◆ Required action: Search the entries for the word "radius" and pull out each line that has it.

◆ Recorded information:
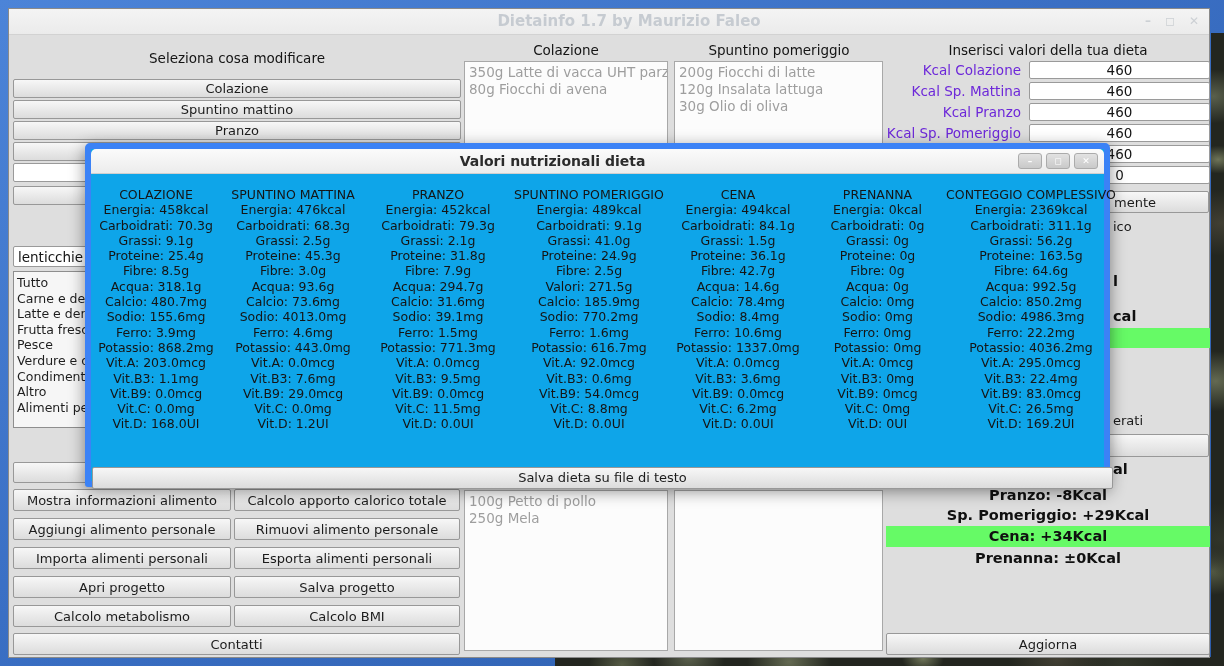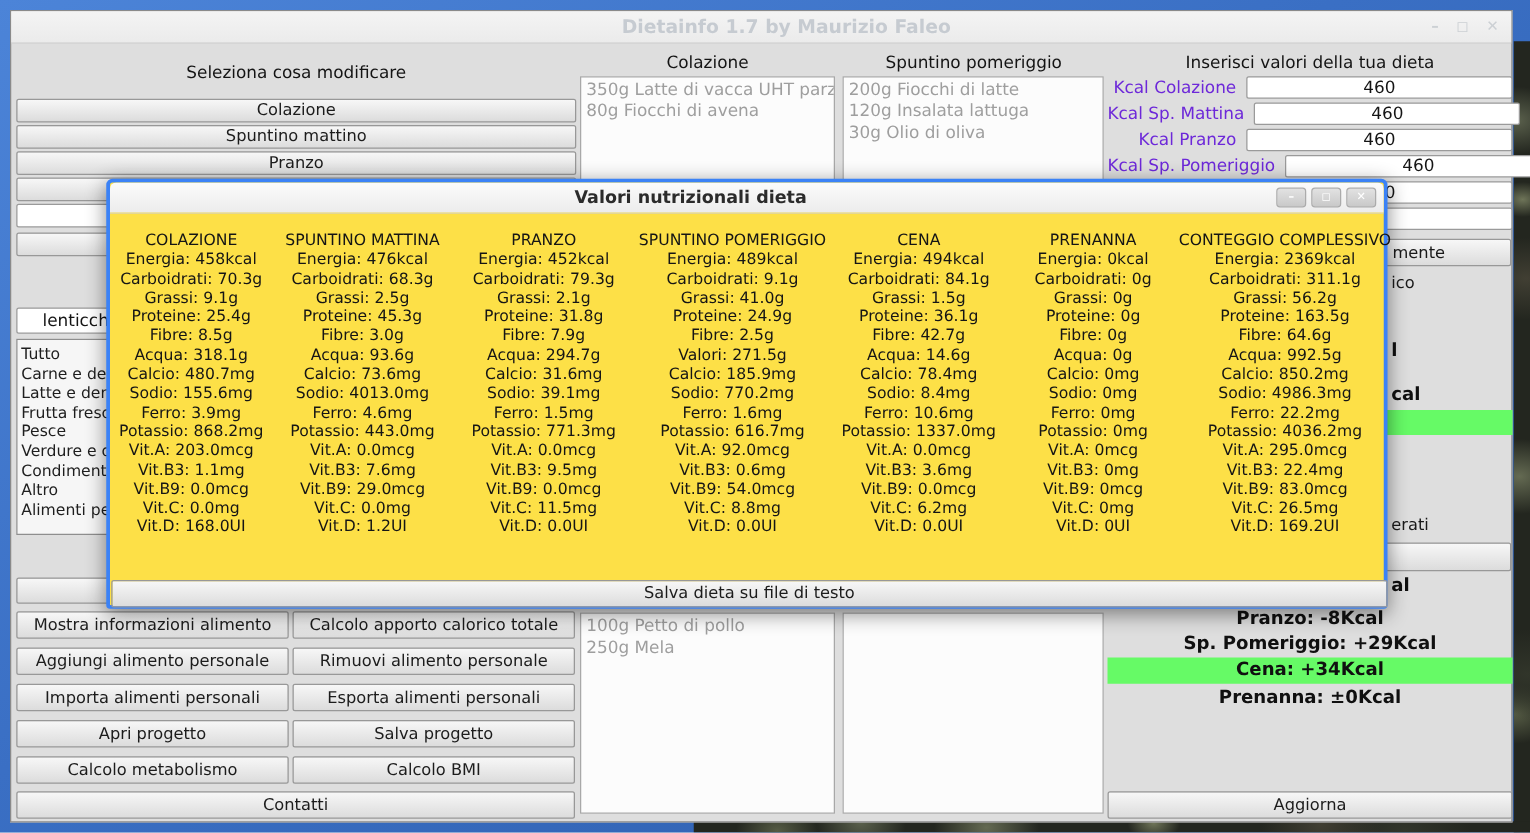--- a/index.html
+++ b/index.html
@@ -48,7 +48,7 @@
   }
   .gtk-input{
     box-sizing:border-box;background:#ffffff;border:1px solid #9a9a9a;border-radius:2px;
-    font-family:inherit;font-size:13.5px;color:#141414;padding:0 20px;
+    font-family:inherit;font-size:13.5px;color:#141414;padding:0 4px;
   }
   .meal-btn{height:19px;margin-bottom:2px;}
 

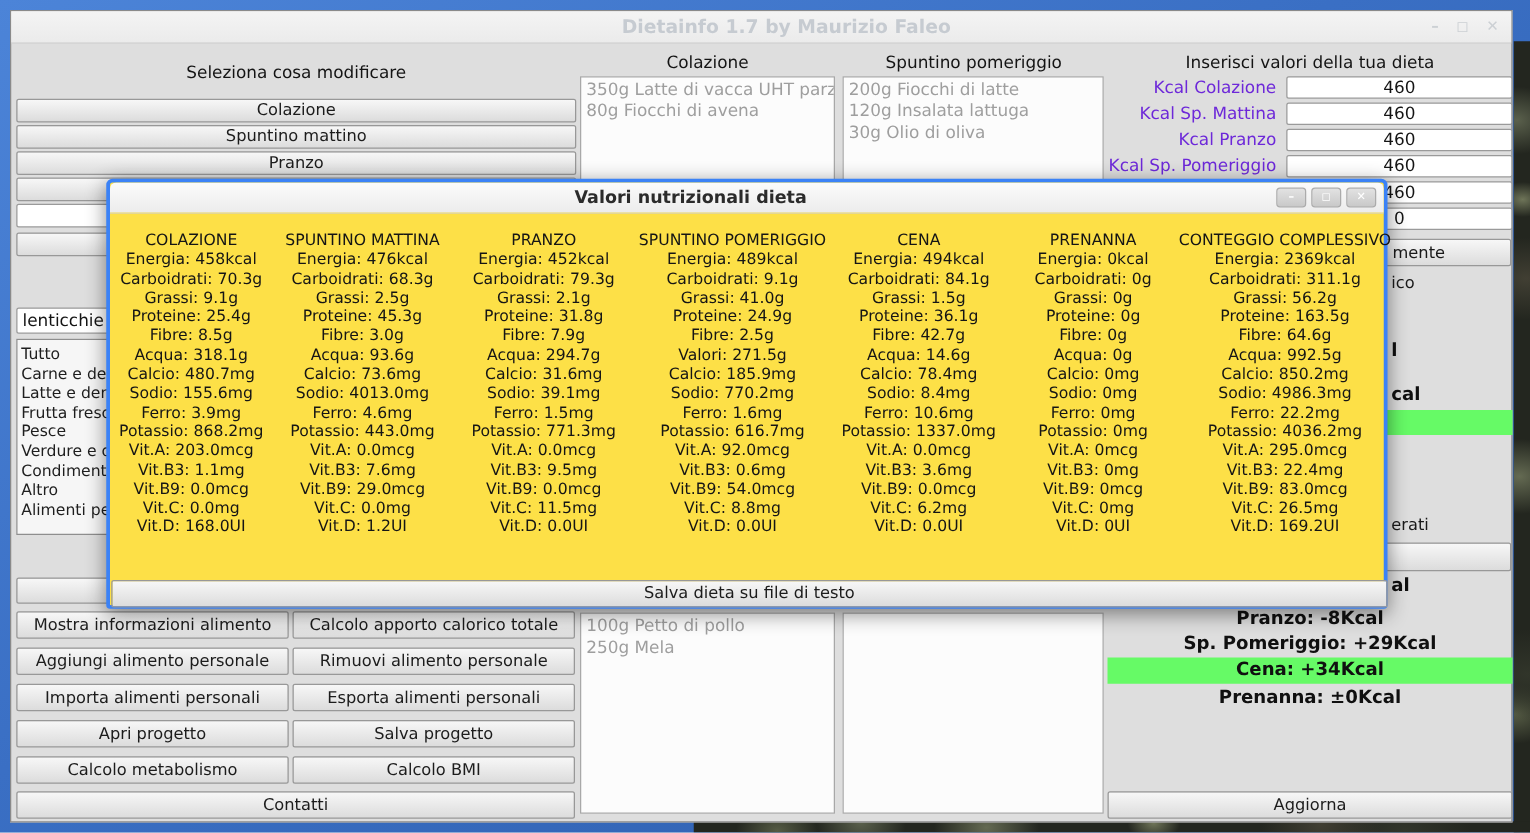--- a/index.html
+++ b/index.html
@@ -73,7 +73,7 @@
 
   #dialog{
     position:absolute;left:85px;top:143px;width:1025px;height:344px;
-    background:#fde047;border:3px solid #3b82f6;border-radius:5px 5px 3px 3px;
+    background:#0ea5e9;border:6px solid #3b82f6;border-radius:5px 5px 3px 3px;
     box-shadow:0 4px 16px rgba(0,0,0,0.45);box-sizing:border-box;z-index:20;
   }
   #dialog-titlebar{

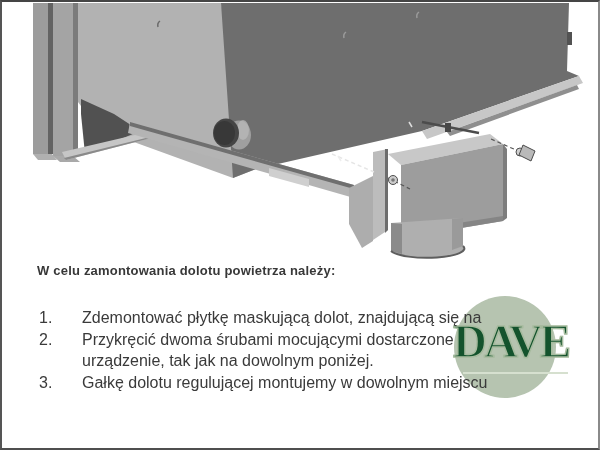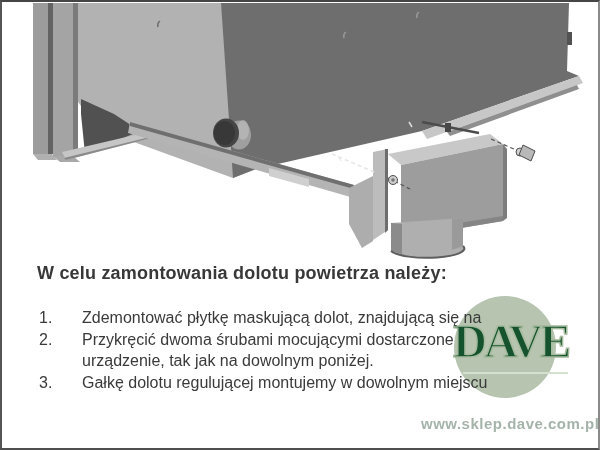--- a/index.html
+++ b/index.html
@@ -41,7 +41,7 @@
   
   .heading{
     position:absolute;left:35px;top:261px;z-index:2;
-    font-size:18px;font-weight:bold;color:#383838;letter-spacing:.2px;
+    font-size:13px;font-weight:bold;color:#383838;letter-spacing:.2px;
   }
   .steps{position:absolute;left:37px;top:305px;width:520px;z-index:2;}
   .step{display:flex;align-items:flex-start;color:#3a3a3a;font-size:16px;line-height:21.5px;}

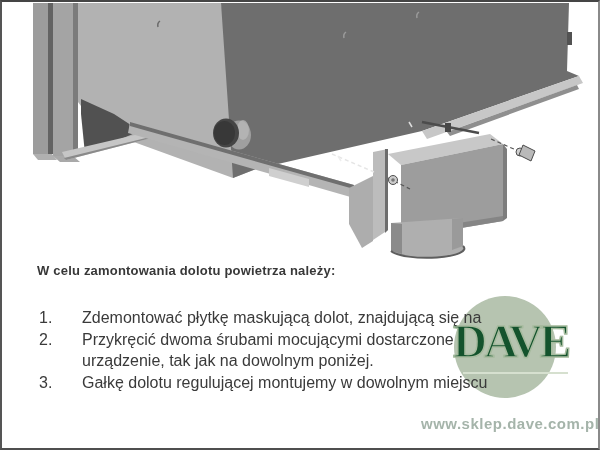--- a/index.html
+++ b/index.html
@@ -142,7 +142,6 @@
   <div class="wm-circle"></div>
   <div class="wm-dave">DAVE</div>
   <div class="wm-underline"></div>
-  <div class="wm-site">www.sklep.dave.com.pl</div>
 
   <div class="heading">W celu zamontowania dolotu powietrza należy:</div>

◆ Exercise output:
     box-sizing:border-box;background:#ffffff;border:1px solid #9a9a9a;border-radius:2px;
-    background:#fde047;border:3px solid #3b82f6;border-radius:5px 5px 3px 3px;
+    background:#0ea5e9;border:6px solid #3b82f6;border-radius:5px 5px 3px 3px;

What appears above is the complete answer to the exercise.